Was plaintiff contributorily negligent?

This question must be answered in the affirmative. In the application which plaintiff made to defendant for electric power there was a provision that the service should be “in accordance with the rates, rules, and regulations of the” defendant. At such time one of defendant's rules and regulations on file with the Railroad Commission of the State of California read as follows:

“Rule and Regulation

“No. 26

“Consumer Responsible for Equipment for Receiving Electric Energy

“The consumer shall at his own risk and expense, furnish, install and keep in good and safe condition all electrical wires, lines, machinery, and apparatus, which may be required for receiving electric energy from the Company, and for applying and utilizing such energy, including all necessary protective appliances and suitable buildings therefor, and the Company shall not be responsible for any loss or damage occasioned or caused by the negligence, want of proper care or wrongful act of the consumer or of any of his agents, employees or licensees on the part of consumer in installing, maintaining, using, operating or interfering with any such wires, lines, machinery or apparatus.”

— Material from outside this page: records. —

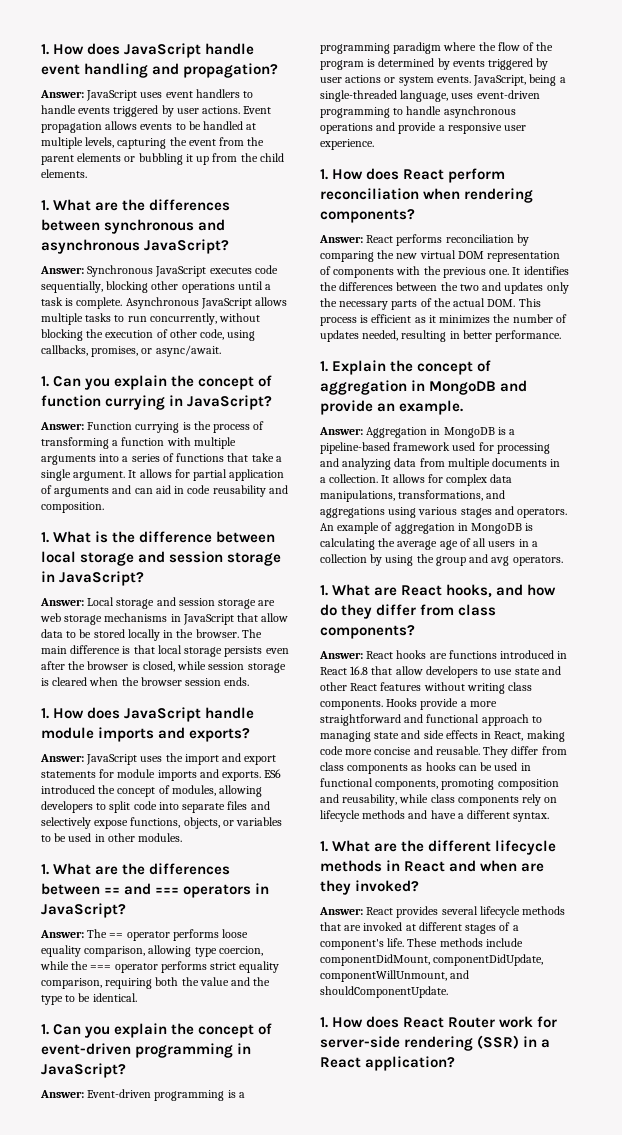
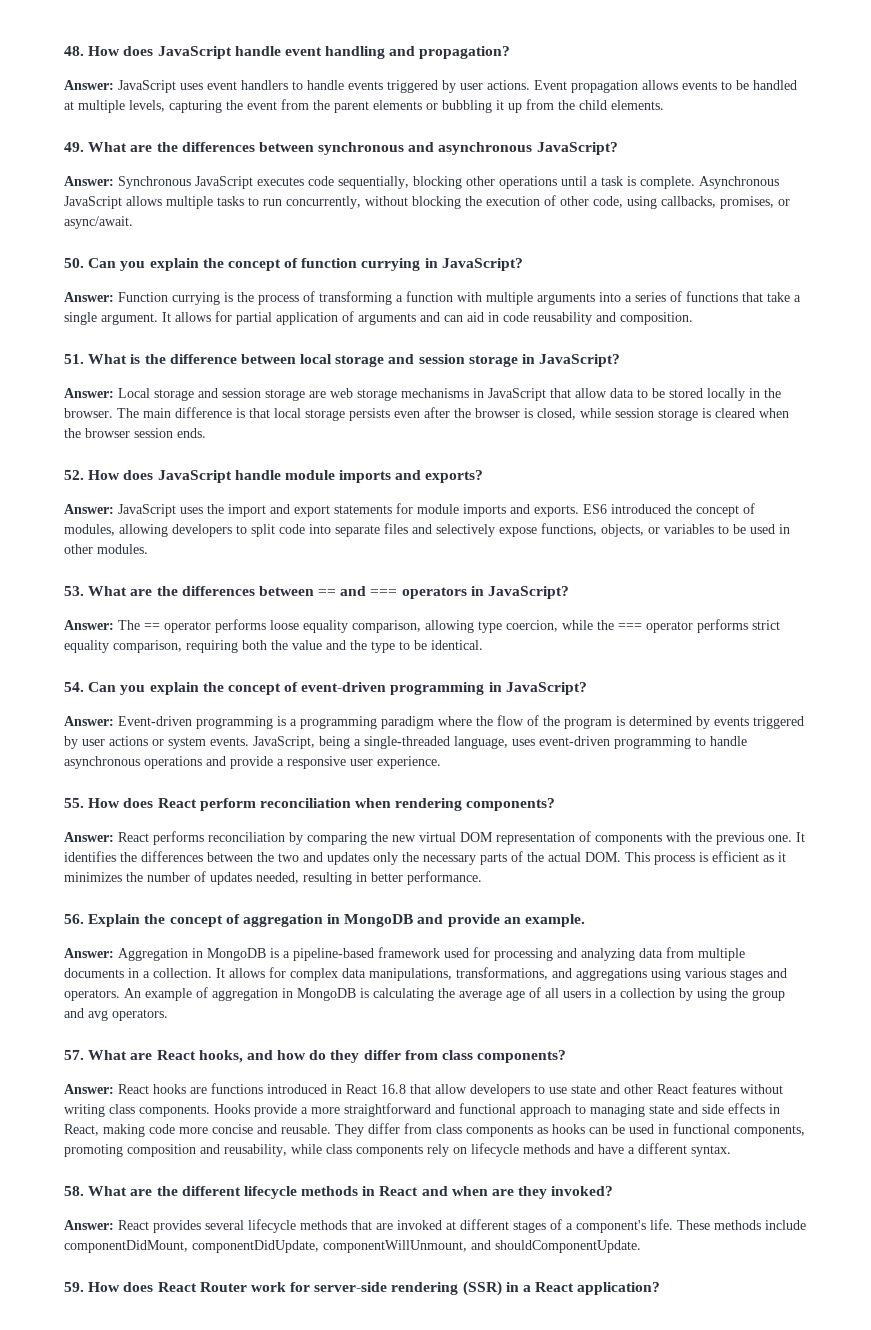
- 1. How does JavaScript handle event handling and propagation?
+ 48. How does JavaScript handle event handling and propagation?
- 1. What are the differences between synchronous and asynchronous JavaScript?
+ 49. What are the differences between synchronous and asynchronous JavaScript?
- 1. Can you explain the concept of function currying in JavaScript?
+ 50. Can you explain the concept of function currying in JavaScript?
- 1. What is the difference between local storage and session storage in JavaScript?
+ 51. What is the difference between local storage and session storage in JavaScript?
- 1. How does JavaScript handle module imports and exports?
+ 52. How does JavaScript handle module imports and exports?
- 1. What are the differences between == and === operators in JavaScript?
+ 53. What are the differences between == and === operators in JavaScript?
- 1. Can you explain the concept of event-driven programming in JavaScript?
+ 54. Can you explain the concept of event-driven programming in JavaScript?
- 1. How does React perform reconciliation when rendering components?
+ 55. How does React perform reconciliation when rendering components?
- 1. Explain the concept of aggregation in MongoDB and provide an example.
+ 56. Explain the concept of aggregation in MongoDB and provide an example.
- 1. What are React hooks, and how do they differ from class components?
+ 57. What are React hooks, and how do they differ from class components?
- 1. What are the different lifecycle methods in React and when are they invoked?
+ 58. What are the different lifecycle methods in React and when are they invoked?
- 1. How does React Router work for server-side rendering (SSR) in a React application?
+ 59. How does React Router work for server-side rendering (SSR) in a React application?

The rule just stated became a part of the contract between plaintiff and defendant. Riaboff v. Pacific T. & T. Co., 39 Cal.App.2d Supp. 775, 778, 102 P.2d 465.

From the foregoing it appears that plaintiff agreed by its contract with defendant, at its own risk and expense, to keep in a good and safe condition all electrical apparatus in its plant, including suitable buildings therefor. Since plaintiff in its brief concedes that the switch–room was not water–tight and admitted water during a rain storm, which was one of the causes of the fire resulting in damage to plaintiff's switch–house and equipment, plaintiff was contributorily negligent and may not recover damages from defendant.

For the foregoing reasons the judgment in my opinion should be reversed.

R. H. SCOTT, Justice pro tem.

WOOD, Acting P. J., concurs. MOORE, P. J., deeming himself disqualified, takes no part in the consideration or decision of this case.